Yahoo Adopts Google's 'OpenSocial' Standards Initiative

27 March 2008

SUNNYVALE, California: Yahoo, currently under takeover siege by Microsoft, has joined Google and MySpace as a partner in the OpenSocial Foundation.

The not-for-profit body has been set up to promote common standards for social networks, especially cross-platform compatibility for third-party widgets (add-ons).

Facebook, the other major player in online's current flavour of the month, remains aloof from the alliance, preferring to paddle its own widget canoe.

Last May it launched the Facebook Platform, allowing outside developers to offer small applications such as games and music services within its portal.

Yahoo's sudden enthusiasm for the OpenSocial project - and the concomitant ties with two other web giants - may owe less to its concern for third-party widget developers than to a desire to create extra hurdles for Microsoft to jump should it decide to go hostile with its bid.

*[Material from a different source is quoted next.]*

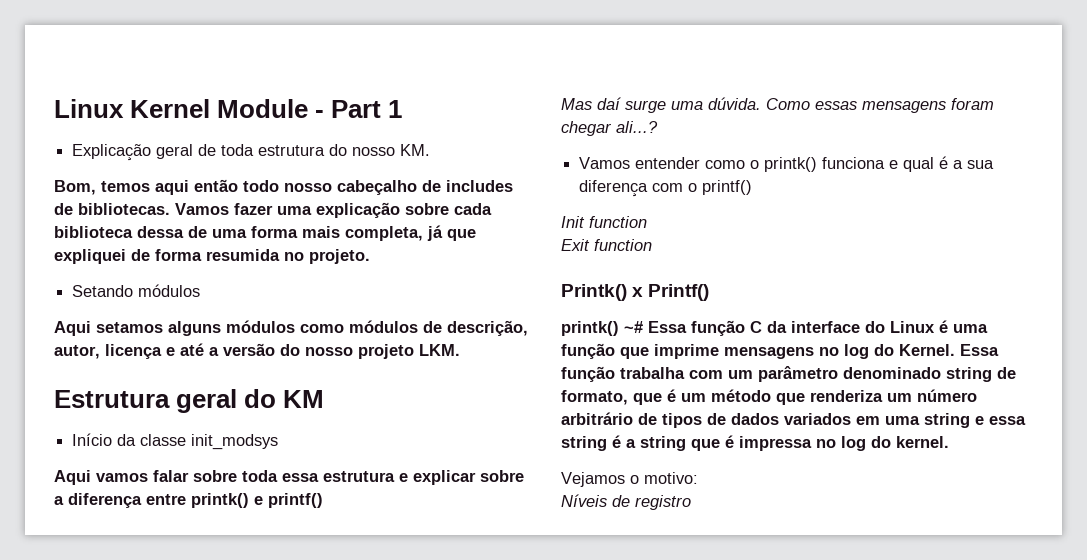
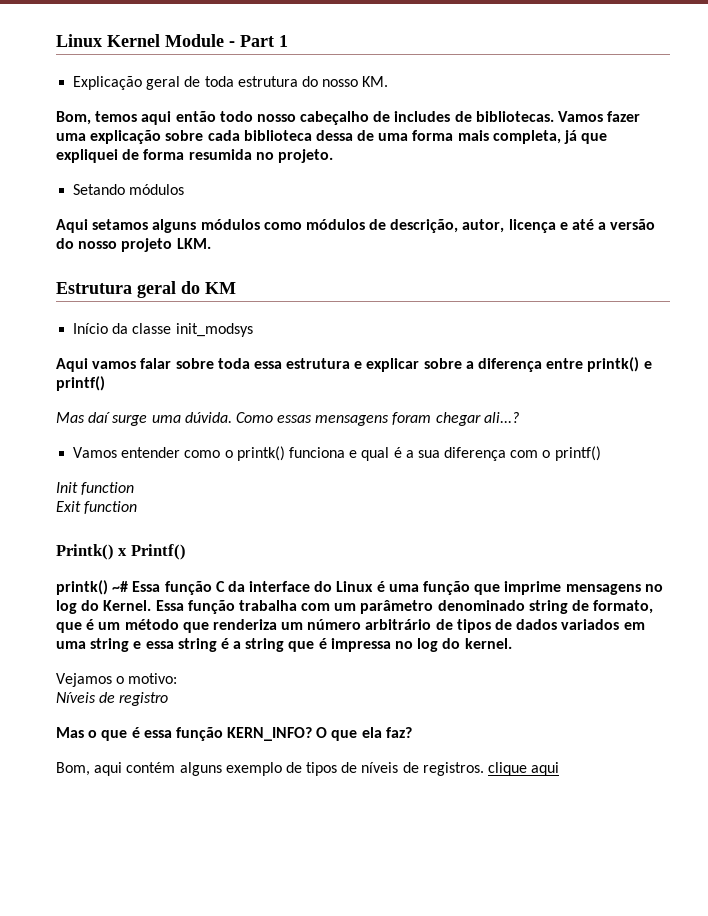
(691, 502) none -> [56,727,412,741] [56,762,560,776] // Mas o que é essa função KERN_INFO? O que ela faz? // Bom, aqui contém alguns exemplo de tipos de níveis de registros. clique aqui

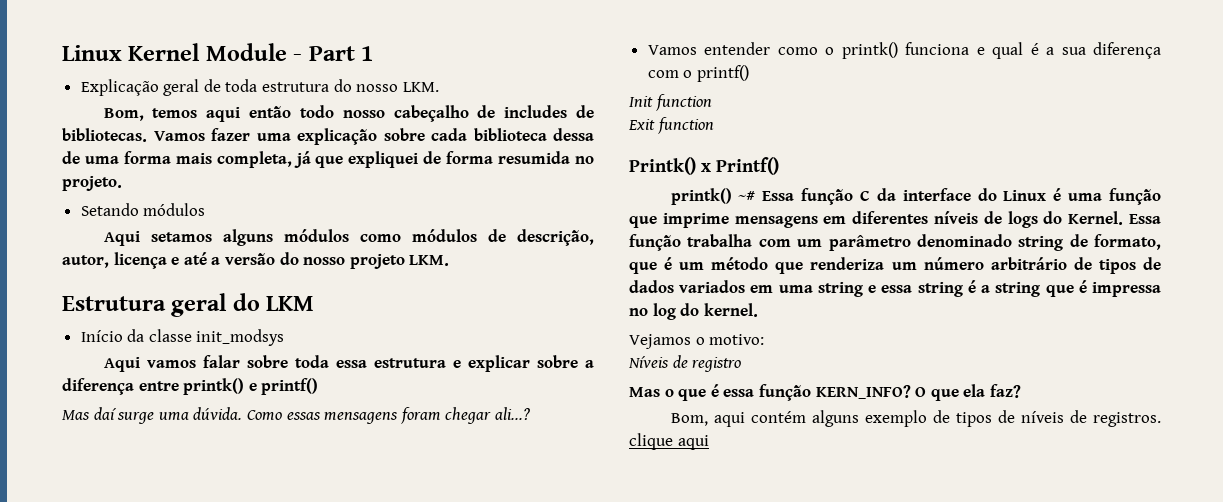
[362,76,389,87] KM. -> [402,82,439,92] LKM.
[205,282,236,294] KM -> [266,296,315,311] LKM
[644,584,663,592] [56,600,77,614] no log -> [823,211,1038,228] em diferentes níveis de logs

Speaking Tuesday on a conference call to analysts, Yahoo vp of platforms Wade Chambers denied any such intention. As the butter melted in his mouth, he told the moneymen that even Microsoft would be an appreciated partner in the foundation.

"Any large player should be welcome to participate and we would welcome them participating.”

  • Meantime, Google founders Larry Page and Sergey Brin are down to their last $13 billion due to the continuing decline in Google's share price.

    At the stock's peak in November, the value of the dudes' individual holdings exceeded $21 billion. Now that Google shares are trading below $500 (they lost $9.78, or 2%, to close at $450.78 on Tuesday) the respective wallets of Page and Brin are now around $8bn lighter.

    However, the pair doubtless gained some solace when drawing their annual salaries for 2007. Each took home a single solitary greenback.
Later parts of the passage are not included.